WORK INSTRUCTION: Nothing but the pictures should go missing; return all the entries below exactly.

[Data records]

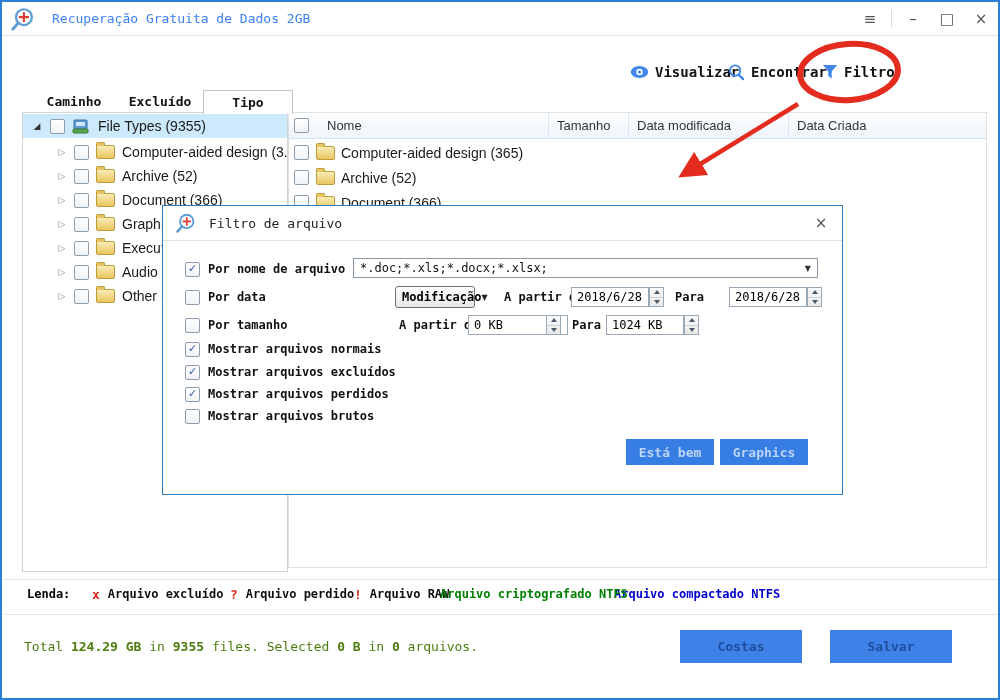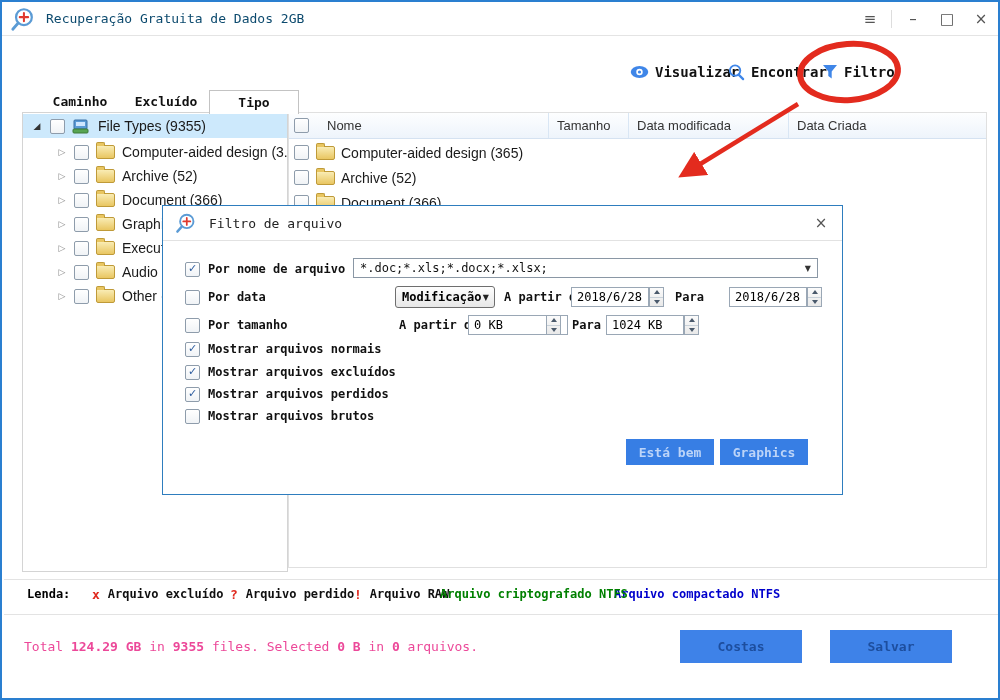--- a/index.html
+++ b/index.html
@@ -5,34 +5,34 @@
   html,body{margin:0;padding:0;background:#9aa7b0;}
   #app{position:relative;width:1000px;height:700px;background:#ffffff;
        border:2px solid #2a7fd0;box-sizing:border-box;overflow:hidden;
        font-family:"DejaVu Sans Mono",monospace;}
   .sans{font-family:"Liberation Sans","DejaVu Sans",sans-serif;}
 
   
   .titlebar{position:absolute;left:0;top:0;width:996px;height:33px;background:#fff;
             border-bottom:1px solid #e4e4e4;display:flex;align-items:center;}
   .app-logo{width:26px;height:26px;margin-left:8px;}
-  .title-text{margin-left:10px;font-size:13px;color:#0c4a6e;}
+  .title-text{margin-left:16px;font-size:13px;color:#3b82f6;}
   .win-controls{position:absolute;right:0;top:0;height:33px;display:flex;align-items:center;}
   .wc-btn{width:34px;height:33px;display:flex;align-items:center;justify-content:center;
           font-size:15px;color:#555;cursor:default;font-family:"DejaVu Sans",sans-serif;}
   .wc-divider{width:1px;height:18px;background:#ddd;margin:0 4px;}
 
   
   .toolbar{position:absolute;top:58px;right:12px;left:0;height:26px;}
   .tool-btn{position:absolute;display:flex;align-items:center;gap:6px;height:24px;
             font-size:14px;font-weight:bold;color:#111;}
   .tb-vis{left:628px;} .tb-enc{left:726px;} .tb-fil{left:820px;}
 
   
-  .tabs{position:absolute;left:35px;top:88px;height:24px;display:flex;z-index:6;}
+  .tabs{position:absolute;left:29px;top:88px;height:24px;display:flex;z-index:6;}
   .tab{width:86px;text-align:center;font-size:13px;font-weight:bold;color:#111;
        line-height:23px;height:23px;}
   .tab.active{width:90px;background:#fff;border:1px solid #c3c3c3;border-bottom:none;
               height:24px;box-sizing:border-box;}
 
   
   .tree-panel{position:absolute;left:20px;top:110px;width:266px;height:460px;
               background:#fff;border:1px solid #d4d4d4;box-sizing:border-box;z-index:1;}
   .tree-row{position:absolute;left:0;width:100%;height:24px;display:flex;align-items:center;}
   .tree-row.selected{background:#cde9fc;}
@@ -100,21 +100,21 @@
               border-top:4px solid #49596b;display:block;}
   .spin .up{border-bottom:1px solid #c9d2da;}
   .btn-blue{position:absolute;width:88px;height:26px;background:#377ee4;color:#bcd4f8;
             font-size:13px;font-weight:bold;display:flex;align-items:center;justify-content:center;}
 
   
   .hr{position:absolute;left:2px;width:994px;height:1px;background:#e3e3e3;}
   .legend-item{position:absolute;top:583px;height:18px;display:flex;align-items:center;
                font-size:12px;font-weight:bold;}
   .legend-marker{font-size:13px;font-weight:bold;margin-right:8px;}
-  .status-text{position:absolute;left:22px;top:637px;font-size:13px;color:#ec4899;}
+  .status-text{position:absolute;left:22px;top:637px;font-size:13px;color:#4d7c0f;}
   .status-text b{font-weight:bold;}
   .footer-btn{position:absolute;top:628px;width:122px;height:33px;background:#3e82e8;
               color:#1d4e9e;font-size:13px;font-weight:bold;display:flex;align-items:center;
               justify-content:center;}
   .annotation{position:absolute;left:630px;top:30px;z-index:60;pointer-events:none;}
 </style>
 </head>
 <body>
 
 <div id="app">
@@ -268,21 +268,21 @@
     </div>
     <div class="combo" style="left:190px;top:52px;width:465px;">
       <span class="val">*.doc;*.xls;*.docx;*.xlsx;</span>
       <span class="arr">▼</span>
     </div>
 
     <div class="dlg-row" style="left:22px;top:80px;">
       <span class="cb"></span>
       <span class="dlg-label">Por data</span>
     </div>
-    <div class="mode-btn" style="left:232px;top:80px;width:100px;">
+    <div class="mode-btn" style="left:232px;top:80px;width:80px;">
       <span class="val">Modificação</span>
       <span class="arr">▼</span>
     </div>
     <span class="dlg-small-label" style="position:absolute;left:341px;top:84px;">A partir de</span>
     <div class="field" style="left:408px;top:81px;width:78px;">
       <span class="val">2018/6/28</span>
     </div>
     <div class="spin" style="left:486px;top:81px;">
       <span class="up">
           <i></i>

EXERCISE RESULT:
--- a/index.html
+++ b/index.html
@@ -5,34 +5,34 @@
   html,body{margin:0;padding:0;background:#9aa7b0;}
   #app{position:relative;width:1000px;height:700px;background:#ffffff;
        border:2px solid #2a7fd0;box-sizing:border-box;overflow:hidden;
        font-family:"DejaVu Sans Mono",monospace;}
   .sans{font-family:"Liberation Sans","DejaVu Sans",sans-serif;}
 
   
   .titlebar{position:absolute;left:0;top:0;width:996px;height:33px;background:#fff;
             border-bottom:1px solid #e4e4e4;display:flex;align-items:center;}
   .app-logo{width:26px;height:26px;margin-left:8px;}
-  .title-text{margin-left:10px;font-size:13px;color:#0c4a6e;}
+  .title-text{margin-left:16px;font-size:13px;color:#3b82f6;}
   .win-controls{position:absolute;right:0;top:0;height:33px;display:flex;align-items:center;}
   .wc-btn{width:34px;height:33px;display:flex;align-items:center;justify-content:center;
           font-size:15px;color:#555;cursor:default;font-family:"DejaVu Sans",sans-serif;}
   .wc-divider{width:1px;height:18px;background:#ddd;margin:0 4px;}
 
   
   .toolbar{position:absolute;top:58px;right:12px;left:0;height:26px;}
   .tool-btn{position:absolute;display:flex;align-items:center;gap:6px;height:24px;
             font-size:14px;font-weight:bold;color:#111;}
   .tb-vis{left:628px;} .tb-enc{left:726px;} .tb-fil{left:820px;}
 
   
-  .tabs{position:absolute;left:35px;top:88px;height:24px;display:flex;z-index:6;}
+  .tabs{position:absolute;left:29px;top:88px;height:24px;display:flex;z-index:6;}
   .tab{width:86px;text-align:center;font-size:13px;font-weight:bold;color:#111;
        line-height:23px;height:23px;}
   .tab.active{width:90px;background:#fff;border:1px solid #c3c3c3;border-bottom:none;
               height:24px;box-sizing:border-box;}
 
   
   .tree-panel{position:absolute;left:20px;top:110px;width:266px;height:460px;
               background:#fff;border:1px solid #d4d4d4;box-sizing:border-box;z-index:1;}
   .tree-row{position:absolute;left:0;width:100%;height:24px;display:flex;align-items:center;}
   .tree-row.selected{background:#cde9fc;}
@@ -100,21 +100,21 @@
               border-top:4px solid #49596b;display:block;}
   .spin .up{border-bottom:1px solid #c9d2da;}
   .btn-blue{position:absolute;width:88px;height:26px;background:#377ee4;color:#bcd4f8;
             font-size:13px;font-weight:bold;display:flex;align-items:center;justify-content:center;}
 
   
   .hr{position:absolute;left:2px;width:994px;height:1px;background:#e3e3e3;}
   .legend-item{position:absolute;top:583px;height:18px;display:flex;align-items:center;
                font-size:12px;font-weight:bold;}
   .legend-marker{font-size:13px;font-weight:bold;margin-right:8px;}
-  .status-text{position:absolute;left:22px;top:637px;font-size:13px;color:#ec4899;}
+  .status-text{position:absolute;left:22px;top:637px;font-size:13px;color:#4d7c0f;}
   .status-text b{font-weight:bold;}
   .footer-btn{position:absolute;top:628px;width:122px;height:33px;background:#3e82e8;
               color:#1d4e9e;font-size:13px;font-weight:bold;display:flex;align-items:center;
               justify-content:center;}
   .annotation{position:absolute;left:630px;top:30px;z-index:60;pointer-events:none;}
 </style>
 </head>
 <body>
 
 <div id="app">
@@ -268,21 +268,21 @@
     </div>
     <div class="combo" style="left:190px;top:52px;width:465px;">
       <span class="val">*.doc;*.xls;*.docx;*.xlsx;</span>
       <span class="arr">▼</span>
     </div>
 
     <div class="dlg-row" style="left:22px;top:80px;">
       <span class="cb"></span>
       <span class="dlg-label">Por data</span>
     </div>
-    <div class="mode-btn" style="left:232px;top:80px;width:100px;">
+    <div class="mode-btn" style="left:232px;top:80px;width:80px;">
       <span class="val">Modificação</span>
       <span class="arr">▼</span>
     </div>
     <span class="dlg-small-label" style="position:absolute;left:341px;top:84px;">A partir de</span>
     <div class="field" style="left:408px;top:81px;width:78px;">
       <span class="val">2018/6/28</span>
     </div>
     <div class="spin" style="left:486px;top:81px;">
       <span class="up">
           <i></i>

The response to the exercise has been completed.